* [Exercise instructions]: In the entries below, find the line with "(999, 581) none" and the line with "(268, 1114) none -> (166, 833) //"; copy them and every line between them exactly, but not the pictures.

* [Extracted entries]:
=== Begin Enclosure ===
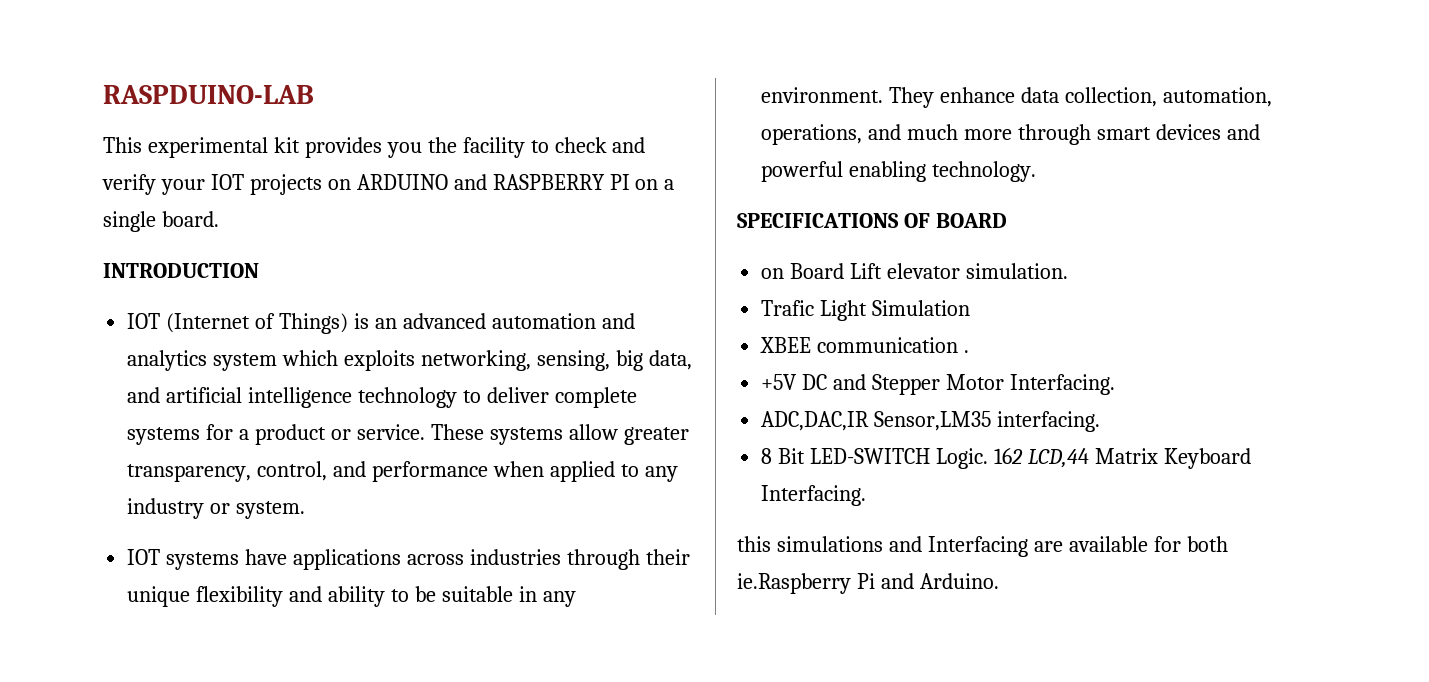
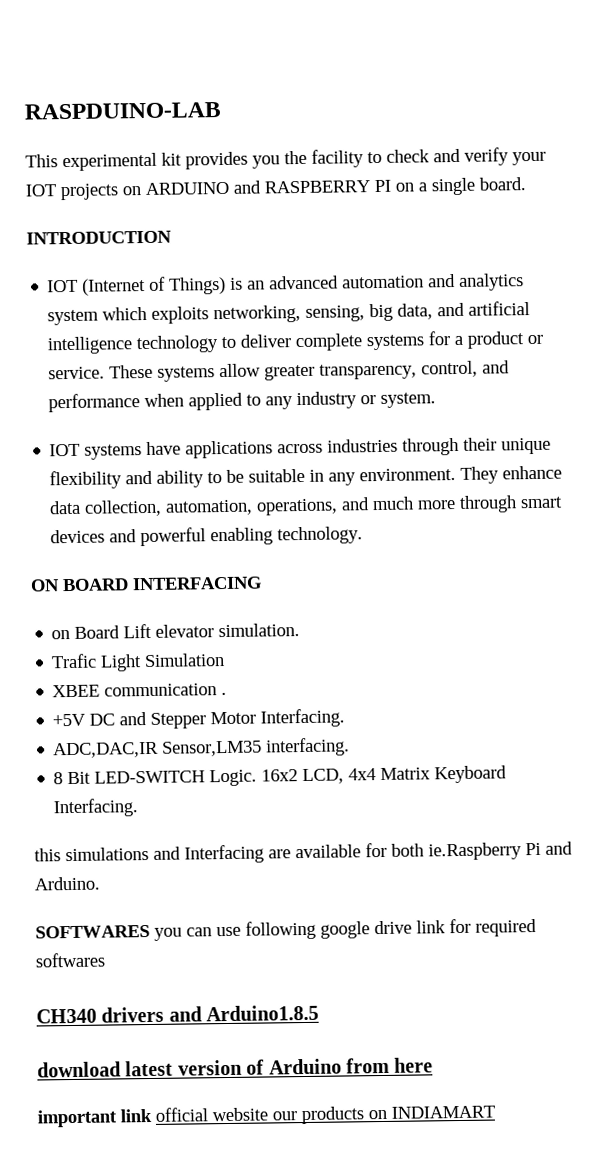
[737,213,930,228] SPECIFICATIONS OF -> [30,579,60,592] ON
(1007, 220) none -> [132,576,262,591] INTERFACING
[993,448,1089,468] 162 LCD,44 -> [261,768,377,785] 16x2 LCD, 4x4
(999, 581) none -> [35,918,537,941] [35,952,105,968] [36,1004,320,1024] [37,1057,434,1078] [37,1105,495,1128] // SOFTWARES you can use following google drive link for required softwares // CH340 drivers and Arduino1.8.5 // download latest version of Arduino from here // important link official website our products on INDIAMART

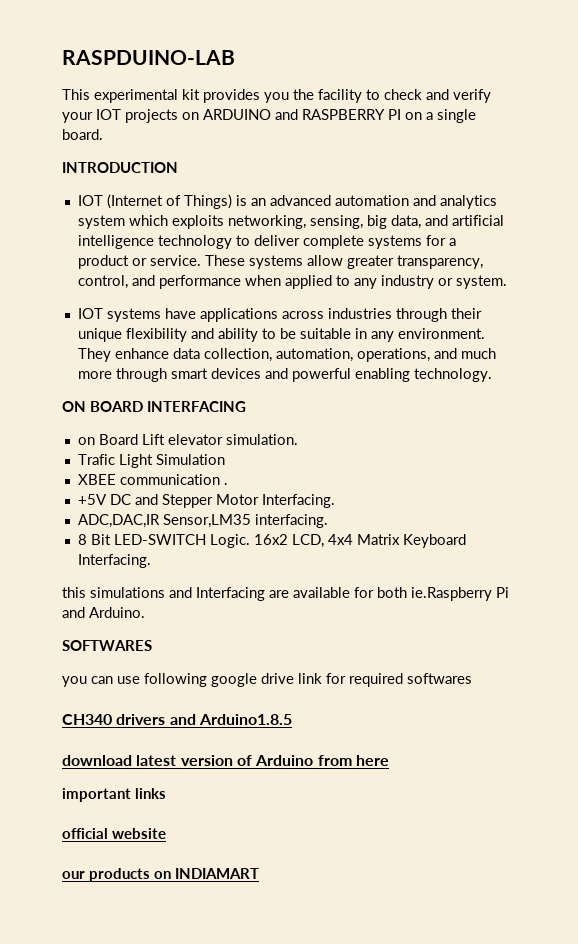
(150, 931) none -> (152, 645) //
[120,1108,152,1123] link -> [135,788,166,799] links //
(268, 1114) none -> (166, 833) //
=== End Enclosure ===
=== Begin Enclosure ===
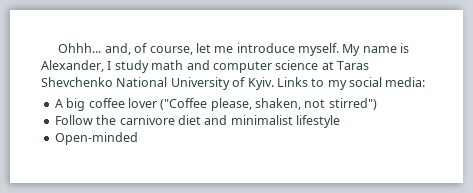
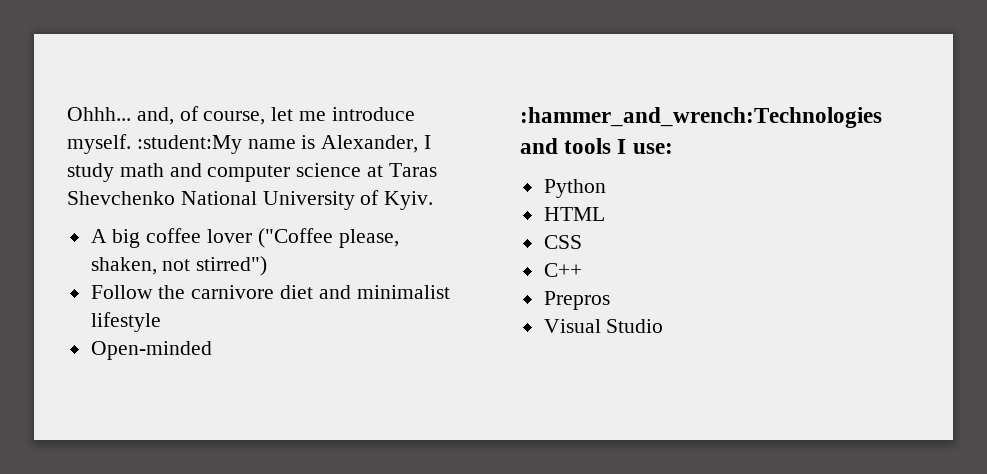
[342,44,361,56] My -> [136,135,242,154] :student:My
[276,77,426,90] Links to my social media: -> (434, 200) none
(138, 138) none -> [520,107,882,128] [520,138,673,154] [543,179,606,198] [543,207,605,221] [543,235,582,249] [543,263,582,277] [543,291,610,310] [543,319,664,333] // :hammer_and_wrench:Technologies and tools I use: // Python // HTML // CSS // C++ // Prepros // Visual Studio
=== End Enclosure ===
* [Result for this exercise]:
(999, 581) none -> [35,918,537,941] [35,952,105,968] [36,1004,320,1024] [37,1057,434,1078] [37,1105,495,1128] // SOFTWARES you can use following google drive link for required softwares // CH340 drivers and Arduino1.8.5 // download latest version of Arduino from here // important link official website our products on INDIAMART

(150, 931) none -> (152, 645) //
[120,1108,152,1123] link -> [135,788,166,799] links //
(268, 1114) none -> (166, 833) //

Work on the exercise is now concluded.